Özcan Işıklar, “Devlet bize borçlu” demiş.. Ee yuh yani!
Valla ben bu açıklamaları okudukça kendimden geçiyorum yemin ederim. “Silivri Belediyesi olarak tapuyla tahsis ettiğimiz yerlerin hesabını çıkarayım, sadece hastanenin yerini satsanız bugünkü borcun üçte birini kapatır” diyerek sıyrılmaya çalışmış işin içinden. Ben Özcan Bey’in sallama konusunda uzman olduğuna alıştım, fakat bazen gerçekten kantarın topuzu kaçıyor. Devlet Hastanesi'nin olduğu yer “hazine arazisi” kardeşim… Silivri Belediyesi'ne ait bir arazi olmadığını birileri sevgili başkana açıklasın, anlatsın, öğretsin, rica ediyorum.
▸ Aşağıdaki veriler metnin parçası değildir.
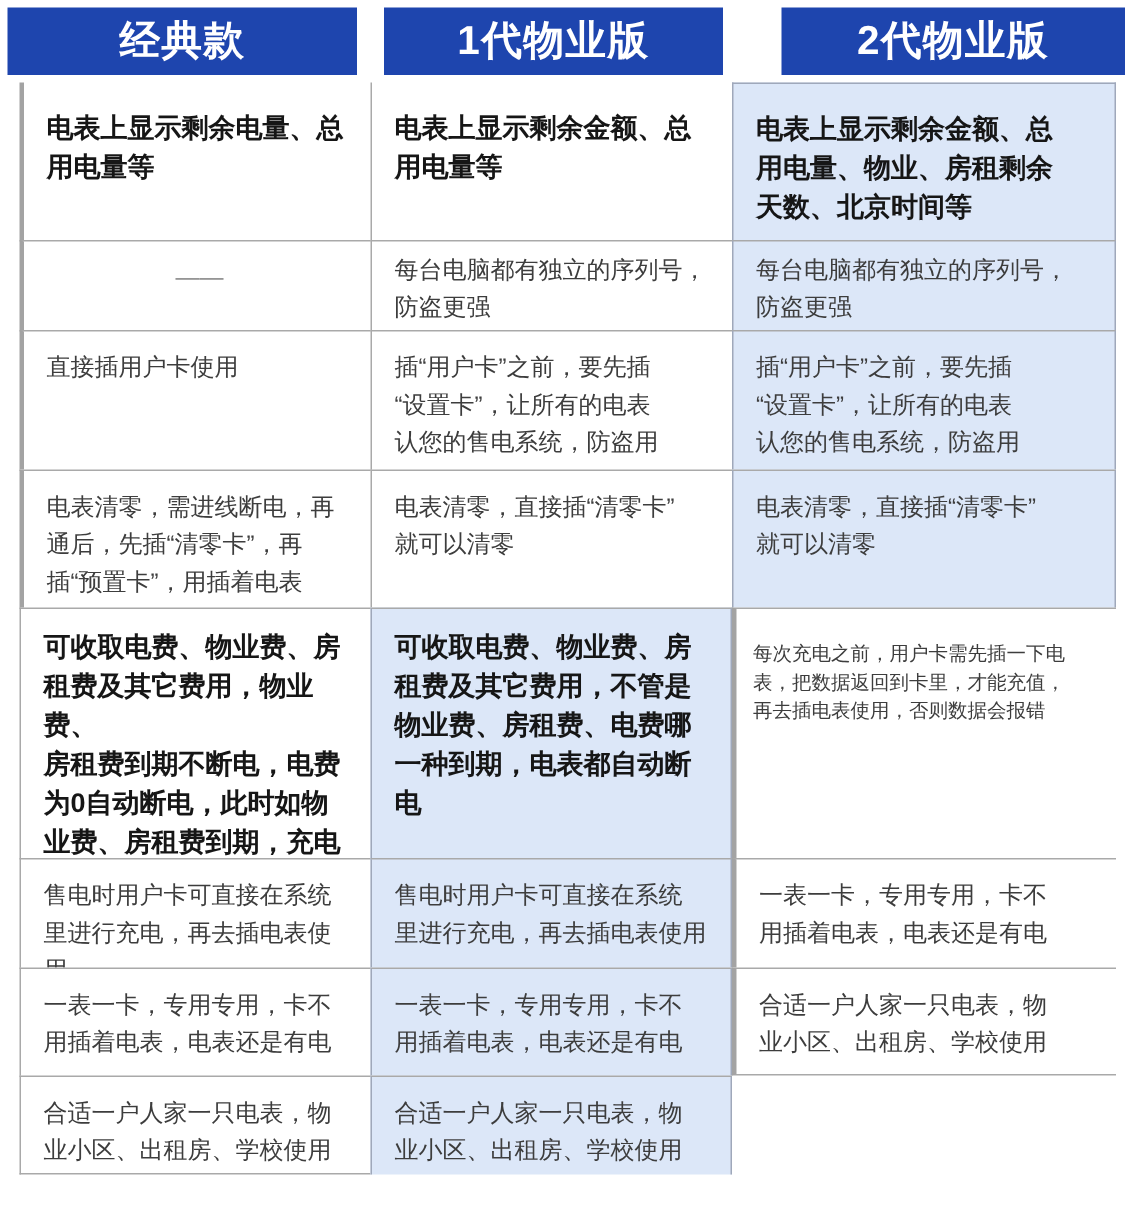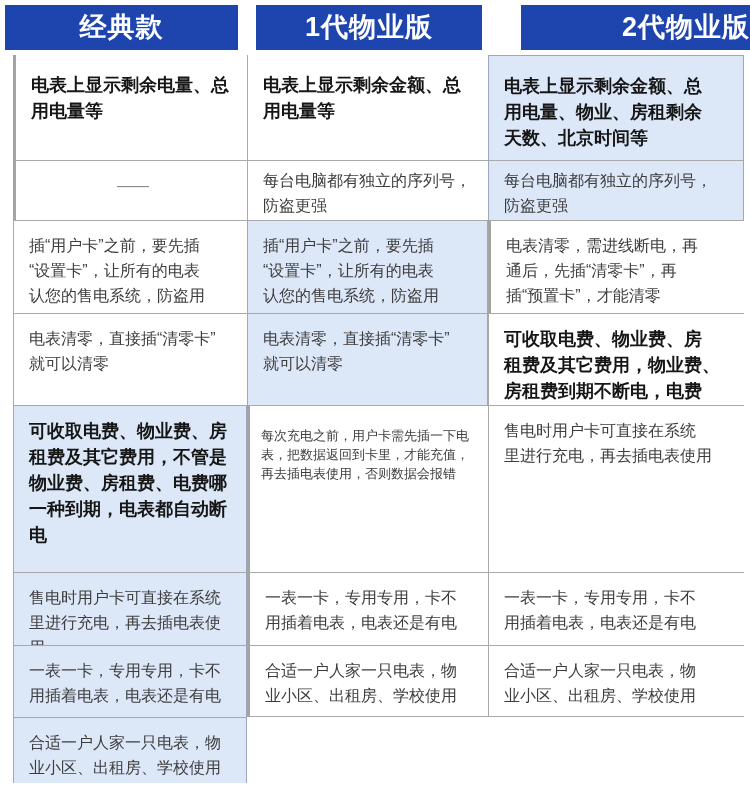--- a/index.html
+++ b/index.html
@@ -25,21 +25,21 @@
     font-size:27px;
     letter-spacing:1px;
     text-align:center;
     line-height:45px;
     height:45px;
     white-space:nowrap;
     overflow:hidden;
   }
   .hc0 { width:242px; margin-right:5px; }
   .hc1 { width:234px; margin-right:26px; }
-  .hc2 { width:238px;text-align:right; }
+  .hc2 { width:238px; }
   
   .grid {
     display:grid;
     grid-template-columns:234px 241px 256px;
     grid-template-rows:105px 60px 93px 92px 167px 73px 72px 66px;
     margin:5px 0 0 13px;
     width:731px;
   }
   .cell {
     font-size:16px;
@@ -114,30 +114,31 @@
     <div class="cell r0 c2 emph">电表上显示剩余金额、总
 用电量、物业、房租剩余
 天数、北京时间等</div>
 
     <div class="cell r1 c0 dash">——</div>
     <div class="cell r1 c1">每台电脑都有独立的序列号，
 防盗更强</div>
     <div class="cell r1 c2">每台电脑都有独立的序列号，
 防盗更强</div>
 
+    <div class="cell r2 c0">直接插用户卡使用</div>
     <div class="cell r2 c1">插“用户卡”之前，要先插
 “设置卡”，让所有的电表
 认您的售电系统，防盗用</div>
     <div class="cell r2 c2">插“用户卡”之前，要先插
 “设置卡”，让所有的电表
 认您的售电系统，防盗用</div>
 
     <div class="cell r3 c0">电表清零，需进线断电，再
 通后，先插“清零卡”，再
-插“预置卡”，才能清零</div>
+插“预置卡”，用插着电表</div>
     <div class="cell r3 c1">电表清零，直接插“清零卡”
 就可以清零</div>
     <div class="cell r3 c2">电表清零，直接插“清零卡”
 就可以清零</div>
 
     <div class="cell r4 c1 emph">可收取电费、物业费、房
 租费及其它费用，物业费、
 房租费到期不断电，电费
 为0自动断电，此时如物
 业费、房租费到期，充电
Hazineye ait yani devlete ait bir yeri nasıl olur da Silivri Belediyesi'ne aitmiş gibi göstererek bunun üzerinden siyasi malzeme çıkartıyor pes doğrusu!..
“7 senedir hastanelere, camilere, okullara yer verdik” diyerek yalan üzerine kurulu politikalarını üst üste sıralıyor. Özcan Işıklar, yaptığı planları da bilmiyor. Belediyecilik dilinde "18 uygulaması" olarak kayıt altına alınan ve kamu yararına kullanılmak üzere planlara işlenen yerleri kalkıp da bugün belediyenin tapulu arazisiymiş gibi lanse ederek, bunları “ben verdim” demesi, pişkinlikte gelinen son noktadır. Yoksa yukarıda saydığım ve kamuya (hazineye) ait arazileri satma hakkı Silivri Belediyesi'nde olacak, aman Allah’ım düşünemiyorum olacakları!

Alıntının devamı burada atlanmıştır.